We face many of the same issues as before. Private equity could select patients more aggressively, leading us to misstate the effect on patients. Gupta, Howell, Yannelis, and Gupta (2024) use distance, as Einav, Finkelstein, and Mahoney did, as an instrumental variable for selection. Note that the patient effects are not through a difference-in-differences approach, but rather through a takeover changing the local nursing homes available. Private equity firms tend to take healthier patients, but after adjusting for this, mortality increases. This seems to be coming largely through a reduction in staffing levels.
Gandhi, Song, and Upadrashta (2025) have an interesting story to tell, where the effects of private equity are entirely dependent on local competition. If the local market is uncompetitive, then private equity firms are essentially specializing in exploiting the market power which the previous owners were unwilling or unable to exploit. If it is competitive, then the better management practices they bring end up benefitting the consumers. Chatterji, Ho, and Li (2025) study mergers in general, and find that absorbing independent facilities into chains increases the quality of nursing homes, consistent with knowledge and managerial practices being spread.
I am not convinced by the case for totally banning private equity investment into nursing homes.

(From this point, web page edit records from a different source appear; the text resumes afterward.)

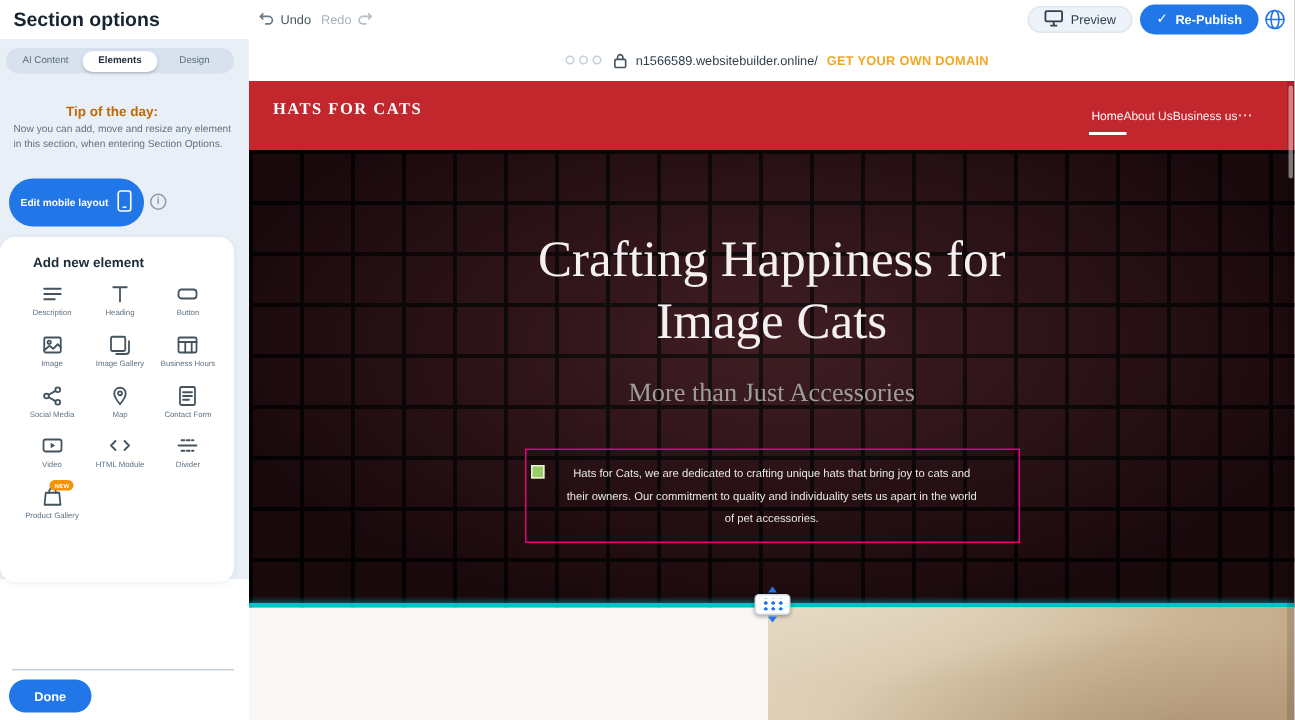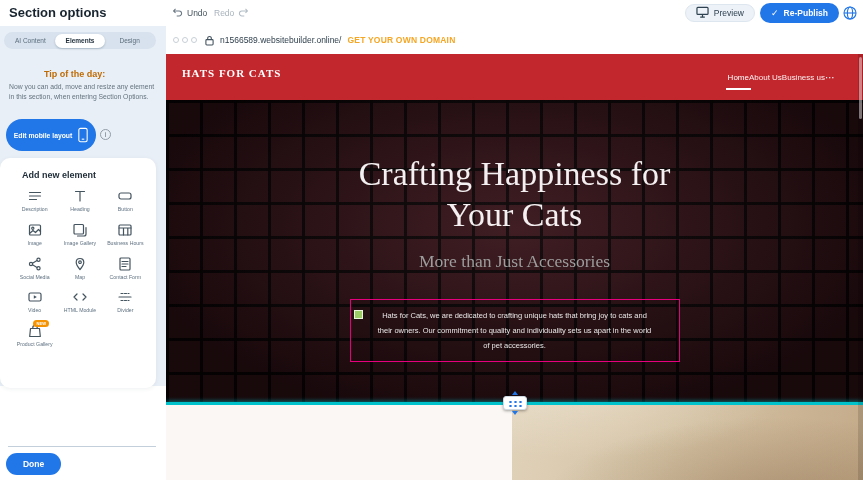--- a/index.html
+++ b/index.html
@@ -73,7 +73,7 @@
   .preview { position:absolute; left:166px; top:26px; width:697px; height:454px; background:#fff; }
 
   .browser-bar { position:absolute; left:0; top:0; width:100%; height:28px; background:#fff;
-                 display:flex; align-items:center; padding-left:7px; }
+                 display:flex; align-items:center; padding-left:7px;justify-content:center; }
   .win-dots { display:flex; gap:3px; margin-right:8px; }
   .win-dot { width:6px; height:6px; border-radius:50%; border:1px solid #c6cfd6; background:#fff; }
   .lock-icon svg { stroke:#42525e; fill:none; stroke-width:1.2; display:block; }

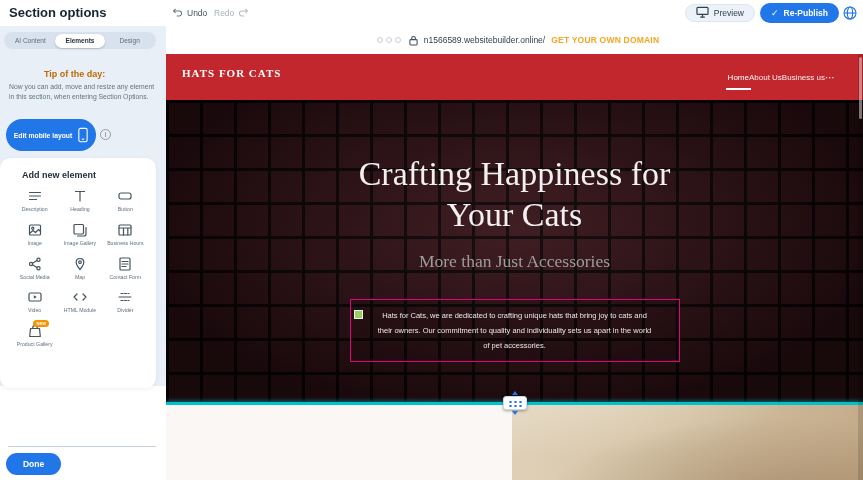--- a/index.html
+++ b/index.html
@@ -367,7 +367,7 @@
     <div class="hero">
       <div class="hero-title">
         <div>Crafting Happiness for</div>
-        <div>Your Cats</div>
+        <div>Image Cats</div>
       </div>
       <div class="hero-subtitle">More than Just Accessories</div>
       <div class="hero-paragraph">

To the extent that there are problems, it seems to be due to them picking up the slack which regulators have left to nursing homes. Better to regulate quality, which is what actually matters, than to very indirectly regulate who buys who. There is nothing special about “private equity” – it’s just a way of raising capital. To actually prevent the bad outcomes caused through this channel, you would need to simply ban buying and selling nursing homes – and that would be treating a rash with a hammer.